* [TASK INSTRUCTIONS]:
Somewhere below are a line with "Financiera Oh! | Funcionarios: 3 -> 5" and a later line with "row order: Empleados". Output exactly those lines and all lines between them.

* [EXTRACTED RECORDS]:
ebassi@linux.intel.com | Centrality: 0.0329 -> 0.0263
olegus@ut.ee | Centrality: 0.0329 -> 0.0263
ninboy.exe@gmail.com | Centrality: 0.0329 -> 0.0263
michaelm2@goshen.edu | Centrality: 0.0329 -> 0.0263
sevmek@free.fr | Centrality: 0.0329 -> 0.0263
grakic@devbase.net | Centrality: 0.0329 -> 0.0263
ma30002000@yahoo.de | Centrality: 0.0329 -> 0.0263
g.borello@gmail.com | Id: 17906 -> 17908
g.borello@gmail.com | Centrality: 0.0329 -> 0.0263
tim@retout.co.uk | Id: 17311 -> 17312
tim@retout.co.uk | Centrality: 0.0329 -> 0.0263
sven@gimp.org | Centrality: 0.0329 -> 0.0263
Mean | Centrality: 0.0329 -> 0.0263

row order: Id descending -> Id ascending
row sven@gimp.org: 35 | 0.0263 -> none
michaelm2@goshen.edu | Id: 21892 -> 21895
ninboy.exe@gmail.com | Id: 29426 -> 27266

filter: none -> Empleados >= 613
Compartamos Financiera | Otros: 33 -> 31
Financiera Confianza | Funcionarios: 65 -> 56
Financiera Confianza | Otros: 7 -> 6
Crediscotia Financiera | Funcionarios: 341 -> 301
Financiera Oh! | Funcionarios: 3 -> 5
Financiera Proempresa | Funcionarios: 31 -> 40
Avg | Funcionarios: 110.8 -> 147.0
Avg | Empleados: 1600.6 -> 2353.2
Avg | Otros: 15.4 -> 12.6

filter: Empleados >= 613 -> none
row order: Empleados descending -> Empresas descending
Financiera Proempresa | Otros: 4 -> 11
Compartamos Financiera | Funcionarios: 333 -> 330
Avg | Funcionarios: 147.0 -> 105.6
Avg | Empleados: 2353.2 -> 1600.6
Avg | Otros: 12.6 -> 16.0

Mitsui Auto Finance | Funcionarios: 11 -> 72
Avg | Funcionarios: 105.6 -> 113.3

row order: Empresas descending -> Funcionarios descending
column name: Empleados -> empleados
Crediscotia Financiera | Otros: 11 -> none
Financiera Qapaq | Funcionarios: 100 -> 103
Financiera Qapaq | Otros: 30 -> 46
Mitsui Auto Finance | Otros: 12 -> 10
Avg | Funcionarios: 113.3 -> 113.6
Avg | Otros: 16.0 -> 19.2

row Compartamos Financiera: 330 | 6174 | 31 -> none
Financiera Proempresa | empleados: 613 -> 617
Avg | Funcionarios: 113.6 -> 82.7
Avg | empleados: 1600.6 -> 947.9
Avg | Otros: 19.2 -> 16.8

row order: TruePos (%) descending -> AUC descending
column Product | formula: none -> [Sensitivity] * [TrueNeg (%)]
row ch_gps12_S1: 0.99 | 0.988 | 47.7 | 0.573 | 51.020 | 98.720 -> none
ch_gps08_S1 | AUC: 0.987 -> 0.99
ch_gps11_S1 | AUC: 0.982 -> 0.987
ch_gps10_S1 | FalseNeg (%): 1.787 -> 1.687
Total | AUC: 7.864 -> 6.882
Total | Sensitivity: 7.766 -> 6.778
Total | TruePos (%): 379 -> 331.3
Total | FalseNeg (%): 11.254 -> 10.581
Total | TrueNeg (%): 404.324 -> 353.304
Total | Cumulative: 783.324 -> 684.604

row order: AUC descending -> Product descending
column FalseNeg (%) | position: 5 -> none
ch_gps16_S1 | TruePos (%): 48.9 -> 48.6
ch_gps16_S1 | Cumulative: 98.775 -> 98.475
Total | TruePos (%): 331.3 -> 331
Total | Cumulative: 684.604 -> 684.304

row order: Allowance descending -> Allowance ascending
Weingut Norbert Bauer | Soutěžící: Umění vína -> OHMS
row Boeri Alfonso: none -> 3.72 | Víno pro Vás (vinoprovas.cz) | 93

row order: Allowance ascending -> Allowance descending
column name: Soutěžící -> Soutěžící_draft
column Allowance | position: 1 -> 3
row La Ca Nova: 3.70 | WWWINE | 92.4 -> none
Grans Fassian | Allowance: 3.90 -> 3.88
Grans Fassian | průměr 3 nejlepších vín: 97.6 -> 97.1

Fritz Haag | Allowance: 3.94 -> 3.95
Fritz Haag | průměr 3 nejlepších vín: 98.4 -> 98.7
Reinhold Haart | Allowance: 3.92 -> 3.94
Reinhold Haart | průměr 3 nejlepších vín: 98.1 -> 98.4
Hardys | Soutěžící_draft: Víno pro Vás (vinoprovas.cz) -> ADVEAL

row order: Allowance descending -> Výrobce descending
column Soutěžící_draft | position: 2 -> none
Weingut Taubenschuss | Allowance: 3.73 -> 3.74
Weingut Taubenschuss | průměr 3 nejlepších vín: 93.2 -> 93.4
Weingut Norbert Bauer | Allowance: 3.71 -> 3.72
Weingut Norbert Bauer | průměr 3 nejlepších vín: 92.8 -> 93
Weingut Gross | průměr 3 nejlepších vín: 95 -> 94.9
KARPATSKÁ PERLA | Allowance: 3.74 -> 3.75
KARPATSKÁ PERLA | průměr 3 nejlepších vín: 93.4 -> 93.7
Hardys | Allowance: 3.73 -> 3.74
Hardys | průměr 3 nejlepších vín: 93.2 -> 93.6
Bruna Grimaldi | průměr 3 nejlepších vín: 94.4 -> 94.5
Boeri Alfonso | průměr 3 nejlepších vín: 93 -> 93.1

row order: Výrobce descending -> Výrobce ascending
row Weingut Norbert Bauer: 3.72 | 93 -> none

* [SOLUTION TO THE PROBLEM]:
Financiera Oh! | Funcionarios: 3 -> 5
Financiera Proempresa | Funcionarios: 31 -> 40
Avg | Funcionarios: 110.8 -> 147.0
Avg | Empleados: 1600.6 -> 2353.2
Avg | Otros: 15.4 -> 12.6

filter: Empleados >= 613 -> none
row order: Empleados descending -> Empresas descending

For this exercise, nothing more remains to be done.